DEPUTADA BELLA GONÇALVES (PSOL)
Discurso
Legislatura 20ª legislatura, 3ª sessão legislativa ORDINÁRIA
Publicação Diário do Legislativo em 13/03/2025
Página 79, Coluna 1
Indexação
11ª REUNIÃO ORDINÁRIA DA 3ª SESSÃO LEGISLATIVA ORDINÁRIA DA 20ª LEGISLATURA, EM 11/3/2025
Palavras da deputada Bella Gonçalves
A deputada Bella Gonçalves – Boa tarde a todas as pessoas que trabalham na Assembleia – deputados, deputadas, todo o grupo que nos assessora – e também a quem nos acompanha on-line.
Acho que a fala do deputado Cristiano Silveira, que me antecedeu, foi fundamental. Nós estamos vivendo um contexto de aumento do preço dos alimentos no Brasil e no mundo. Grande parte desse aumento está relacionada diretamente, inclusive, à mudança climática. As grandes ondas de calor e de chuvas que aconteceram de forma desequilibrada no planeta e no Brasil geraram perdas enormes de safras e aumento no preço dos alimentos.
Uma das medidas fundamentais para que a gente consiga conter o aumento do preço dos alimentos é a redução de impostos. Nesse sentido, foi aprovada a reforma tributária proposta pelo presidente Lula, mas não apenas ela.

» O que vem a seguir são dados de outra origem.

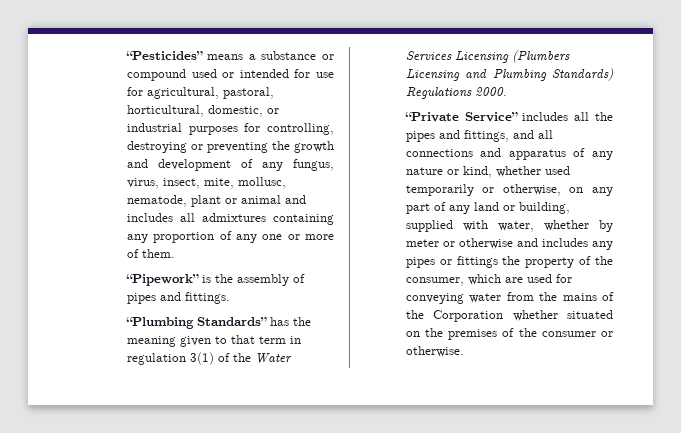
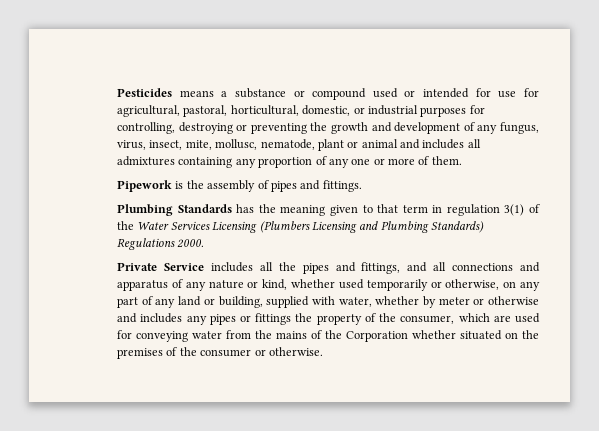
- “Pesticides” means a substance or compound used or intended for use for agricultural, pastoral, horticultural, domestic, or industrial purposes for controlling, destroying or preventing the growth and development of any fungus, virus, insect, mite, mollusc, nematode, plant or animal and includes all admixtures containing any proportion of any one or more of them.
+ Pesticides means a substance or compound used or intended for use for agricultural, pastoral, horticultural, domestic, or industrial purposes for controlling, destroying or preventing the growth and development of any fungus, virus, insect, mite, mollusc, nematode, plant or animal and includes all admixtures containing any proportion of any one or more of them.
- “Pipework” is the assembly of pipes and fittings.
+ Pipework is the assembly of pipes and fittings.
- “Plumbing Standards” has the meaning given to that term in regulation 3(1) of the Water Services Licensing (Plumbers Licensing and Plumbing Standards) Regulations 2000.
+ Plumbing Standards has the meaning given to that term in regulation 3(1) of the Water Services Licensing (Plumbers Licensing and Plumbing Standards) Regulations 2000.
- “Private Service” includes all the pipes and fittings, and all connections and apparatus of any nature or kind, whether used temporarily or otherwise, on any part of any land or building, supplied with water, whether by meter or otherwise and includes any pipes or fittings the property of the consumer, which are used for conveying water from the mains of the Corporation whether situated on the premises of the consumer or otherwise.
+ Private Service includes all the pipes and fittings, and all connections and apparatus of any nature or kind, whether used temporarily or otherwise, on any part of any land or building, supplied with water, whether by meter or otherwise and includes any pipes or fittings the property of the consumer, which are used for conveying water from the mains of the Corporation whether situated on the premises of the consumer or otherwise.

Há medidas emergenciais imediatas para zerar os impostos sobre os alimentos da cesta básica, que servem para matar a fome de milhões de brasileiros. O presidente Lula é uma pessoa que já passou fome, e eu acho que só uma pessoa que já passou fome tem a sensibilidade de colocar como prioridade do seu governo o combate à fome. Foi assim no seu primeiro e no seu segundo mandatos, e não seria diferente agora.

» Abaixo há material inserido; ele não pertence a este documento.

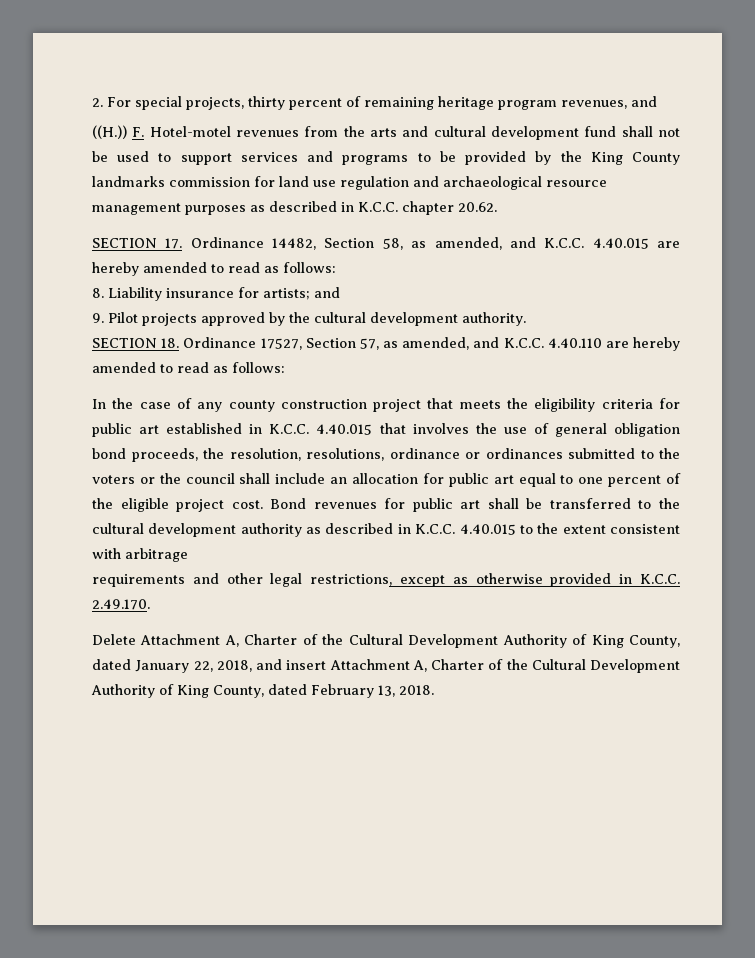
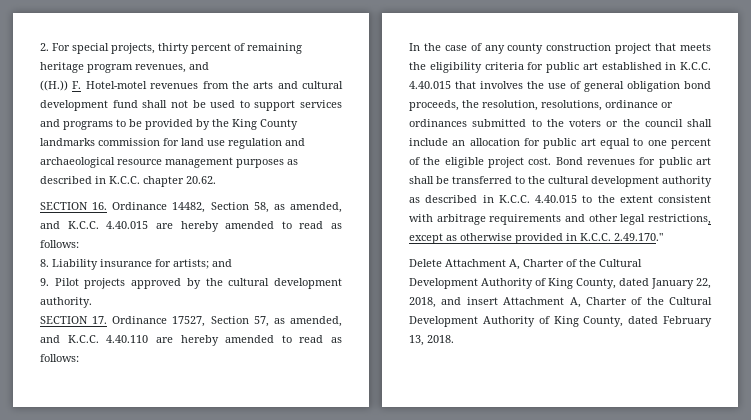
- SECTION 17. Ordinance 14482, Section 58, as amended, and K.C.C. 4.40.015 are hereby amended to read as follows:
+ SECTION 16. Ordinance 14482, Section 58, as amended, and K.C.C. 4.40.015 are hereby amended to read as follows:
- SECTION 18. Ordinance 17527, Section 57, as amended, and K.C.C. 4.40.110 are hereby amended to read as follows:
+ SECTION 17. Ordinance 17527, Section 57, as amended, and K.C.C. 4.40.110 are hereby amended to read as follows:
- Bond revenues for public art shall be transferred to the cultural development authority as described in K.C.C. 4.40.015 to the extent consistent with arbitrage
- requirements and other legal restrictions, except as otherwise provided in K.C.C. 2.49.170.
+ Bond revenues for public art shall be transferred to the cultural development authority as described in K.C.C. 4.40.015 to the extent consistent with arbitrage requirements and other legal restrictions, except as otherwise provided in K.C.C. 2.49.170."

Essa medida de redução do ICMS dos produtos da cesta básica precisava ser acompanhada de uma medida de redução do ICMS sobre combustíveis. No entanto, o que a gente percebeu é que, em janeiro deste ano, o governador do Estado propôs um aumento no preço dos combustíveis, com o aumento da alíquota de ICMS. Logo depois disso, fez chacota com a população ao comer uma banana com casca, dizendo que, se a banana está cara, que a comamos com a casca. Ele, obviamente, nunca passou fome, sendo uma pessoa multimilionária, dona de uma grande rede atacadista. Aliás, Carolina Maria de Jesus costumava dizer que o pior animal que estava no mar era o atacadista. Ele ataca mais do que o tubarão. Prefere jogar comida fora a alimentar a população mais pobre. É isto o que a gente tem visto acontecer por aí: grande parte de um capital ganancioso faz manobras com o preço dos alimentos para prejudicar a população, para prejudicar aqueles que sobrevivem com um salário mínimo – ou com menos de um salário mínimo – e que precisam se alimentar todos os dias.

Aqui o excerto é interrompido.